By Kaye A. Thomas
Current as of December 4, 2018
Most minors claim a reduced standard deduction.
Minor children, like other taxpayers, have a choice between claiming itemized deductions or the standard deduction. Children usually have a small amount of itemized deductions or none at all, so in most cases they claim the standard deduction.
A taxpayer that isn’t a dependent of any other taxpayer gets a standard deduction in a fixed amount, depending on filing status. (It’s adjusted each year for inflation.) For a dependent child, the size of the standard deduction depends on how much earned income the child has (as opposed to investment income, which is considered unearned income for this purpose).
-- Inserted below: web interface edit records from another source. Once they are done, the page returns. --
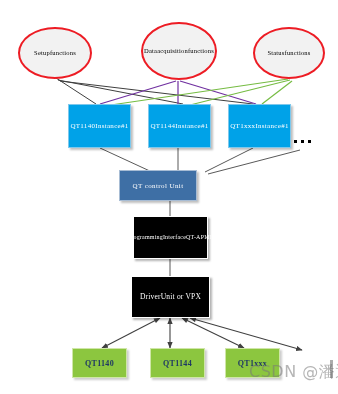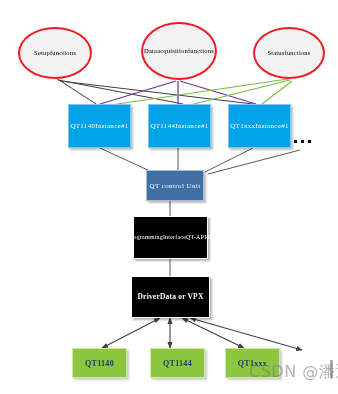"QT control Unit" div.node { left: 146px -> 119px; width: 58px -> 78px }
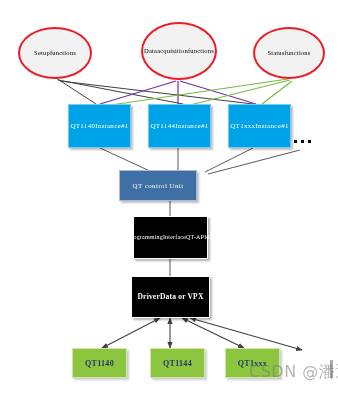"Driver" .driver-box { font-weight: bold -> normal }
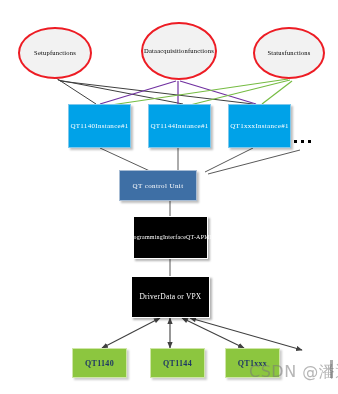"Data or VPX" span { text: Data -> Unit }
This complicated rule says your child’s standard deduction is the greater of the following two amounts:
- the minimum standard deduction ($1,100 for 2019), or
- The child’s earned income plus a base amount ($350 for 2019), but not more than the regular standard deduction for a single person ($12,200 for 2019).
Visit our Reference Room to obtain these figures for other years.
Here’s a way to make sense of this rule. Your dependent child’s standard deduction starts at $1,100 and stays there if all the child’s income is unearned income. When your child begins to have earned income, the first $750 will not cause any increase in the standard deduction — but after that, each additional dollar earned will increase the standard deduction by a dollar (effectively making the earnings tax-free) until the standard deduction reaches the amount that would be allowed if your child were not a dependent.
Prior to 2018, the tax law prevented a child from claiming a personal exemption deduction if someone else was entitled to claim the child as a dependent. This issue is now a moot point, as Congress has eliminated the personal exemption deduction for all taxpayers for the years 2018 through 2025.